Tracey B. Schafer was born in Champaign, Illinois to Marci Adelston-Schafer and

Robert Schafer. Her parents are extremely environmentally conscious, and Tracey

learned about the importance of environmental research and protection from a very

young age. In 2007, Tracey attended the University of Illinois in natural resource and

environmental science as a James Baldwin Turner Scholar. She graduated in

December 2010 and idealistically began the process of applying to become a Peace

Corps volunteer. In August 2011, Tracey left for Senegal where she lived and served as

an agroforestry volunteer in the Fatick region, teaching local villagers about sustainable

farming practicing and integrating trees into gardens and crop fields. In December 2013

Tracey returned home to the United States and was lucky enough to meet Dr. Osborne

in early 2014 as he was starting his lab at the Whitney Laboratory for Marine

Biosciences. She became Dr.

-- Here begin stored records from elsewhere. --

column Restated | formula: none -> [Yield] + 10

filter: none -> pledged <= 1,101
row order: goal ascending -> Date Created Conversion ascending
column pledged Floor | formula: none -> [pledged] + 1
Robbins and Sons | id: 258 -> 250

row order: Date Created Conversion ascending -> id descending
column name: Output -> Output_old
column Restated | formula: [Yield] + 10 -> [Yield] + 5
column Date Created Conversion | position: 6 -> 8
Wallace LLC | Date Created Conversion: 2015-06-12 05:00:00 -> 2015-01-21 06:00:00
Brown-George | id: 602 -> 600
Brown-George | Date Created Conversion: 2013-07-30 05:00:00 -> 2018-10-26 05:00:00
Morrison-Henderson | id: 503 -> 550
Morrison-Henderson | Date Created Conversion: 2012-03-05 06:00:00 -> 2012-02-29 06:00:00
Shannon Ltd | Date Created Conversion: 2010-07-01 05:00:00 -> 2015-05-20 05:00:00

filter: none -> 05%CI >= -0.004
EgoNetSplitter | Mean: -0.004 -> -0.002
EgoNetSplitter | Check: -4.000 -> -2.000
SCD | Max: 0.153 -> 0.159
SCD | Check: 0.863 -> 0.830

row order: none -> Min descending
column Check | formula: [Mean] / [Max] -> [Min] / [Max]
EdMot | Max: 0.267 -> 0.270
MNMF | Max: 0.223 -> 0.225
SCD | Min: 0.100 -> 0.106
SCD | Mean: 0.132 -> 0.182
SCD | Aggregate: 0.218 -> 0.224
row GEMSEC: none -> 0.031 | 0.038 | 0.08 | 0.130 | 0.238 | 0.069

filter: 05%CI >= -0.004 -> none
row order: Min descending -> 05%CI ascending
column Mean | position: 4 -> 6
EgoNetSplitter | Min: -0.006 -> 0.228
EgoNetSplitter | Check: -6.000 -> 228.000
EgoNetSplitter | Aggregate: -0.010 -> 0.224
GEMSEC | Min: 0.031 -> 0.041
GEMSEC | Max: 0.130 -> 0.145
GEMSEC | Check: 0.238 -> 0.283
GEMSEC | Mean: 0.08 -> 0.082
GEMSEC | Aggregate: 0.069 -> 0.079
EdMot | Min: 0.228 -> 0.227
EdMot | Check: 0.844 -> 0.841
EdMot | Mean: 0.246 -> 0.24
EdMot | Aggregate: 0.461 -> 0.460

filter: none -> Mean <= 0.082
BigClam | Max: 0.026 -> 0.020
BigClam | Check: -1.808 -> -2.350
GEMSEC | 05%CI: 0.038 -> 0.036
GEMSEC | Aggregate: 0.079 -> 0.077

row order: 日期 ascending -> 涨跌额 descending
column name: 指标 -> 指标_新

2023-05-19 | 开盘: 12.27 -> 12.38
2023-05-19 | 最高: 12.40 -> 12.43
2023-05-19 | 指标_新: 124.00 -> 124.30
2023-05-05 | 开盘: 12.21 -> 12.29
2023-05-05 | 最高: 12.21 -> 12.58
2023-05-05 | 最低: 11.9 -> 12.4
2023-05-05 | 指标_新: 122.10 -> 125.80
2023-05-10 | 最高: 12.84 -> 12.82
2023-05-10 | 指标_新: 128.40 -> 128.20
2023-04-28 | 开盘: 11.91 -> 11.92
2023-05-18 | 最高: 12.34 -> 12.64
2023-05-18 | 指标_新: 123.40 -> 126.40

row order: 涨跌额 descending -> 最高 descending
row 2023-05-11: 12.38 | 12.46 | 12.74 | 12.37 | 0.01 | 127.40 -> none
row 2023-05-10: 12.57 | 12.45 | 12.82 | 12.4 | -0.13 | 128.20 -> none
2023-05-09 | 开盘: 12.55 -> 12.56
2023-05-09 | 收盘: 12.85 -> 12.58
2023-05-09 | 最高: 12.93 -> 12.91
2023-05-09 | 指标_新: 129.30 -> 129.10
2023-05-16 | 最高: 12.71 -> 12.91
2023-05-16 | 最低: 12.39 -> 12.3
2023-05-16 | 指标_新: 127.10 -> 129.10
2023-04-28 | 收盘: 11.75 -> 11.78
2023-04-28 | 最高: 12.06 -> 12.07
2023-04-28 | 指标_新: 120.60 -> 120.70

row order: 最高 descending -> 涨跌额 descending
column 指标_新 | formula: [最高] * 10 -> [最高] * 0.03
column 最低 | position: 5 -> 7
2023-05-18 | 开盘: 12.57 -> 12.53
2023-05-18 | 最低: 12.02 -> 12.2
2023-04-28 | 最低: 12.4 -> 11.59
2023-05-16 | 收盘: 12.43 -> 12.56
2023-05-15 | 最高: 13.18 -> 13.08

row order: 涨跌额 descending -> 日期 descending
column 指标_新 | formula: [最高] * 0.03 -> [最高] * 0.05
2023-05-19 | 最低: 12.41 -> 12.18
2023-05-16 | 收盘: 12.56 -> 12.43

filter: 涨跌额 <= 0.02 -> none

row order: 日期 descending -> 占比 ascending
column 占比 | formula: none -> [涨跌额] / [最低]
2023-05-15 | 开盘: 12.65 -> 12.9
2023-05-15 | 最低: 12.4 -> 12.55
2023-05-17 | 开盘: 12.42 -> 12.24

Osborne’s laboratory technician for 8 months before

becoming his master’s student and starting graduate school in the Soil and Water

Sciences Department at the University of Florida in August 2014. She gained a

fellowship through the Soil and Water Sciences Department to continue as a PhD

student in 2016. She has since had the opportunity to work with many great PIs from

across the country during her studies over the past 4 years and is excited for the next

step after the completion of her PhD in summer 2020.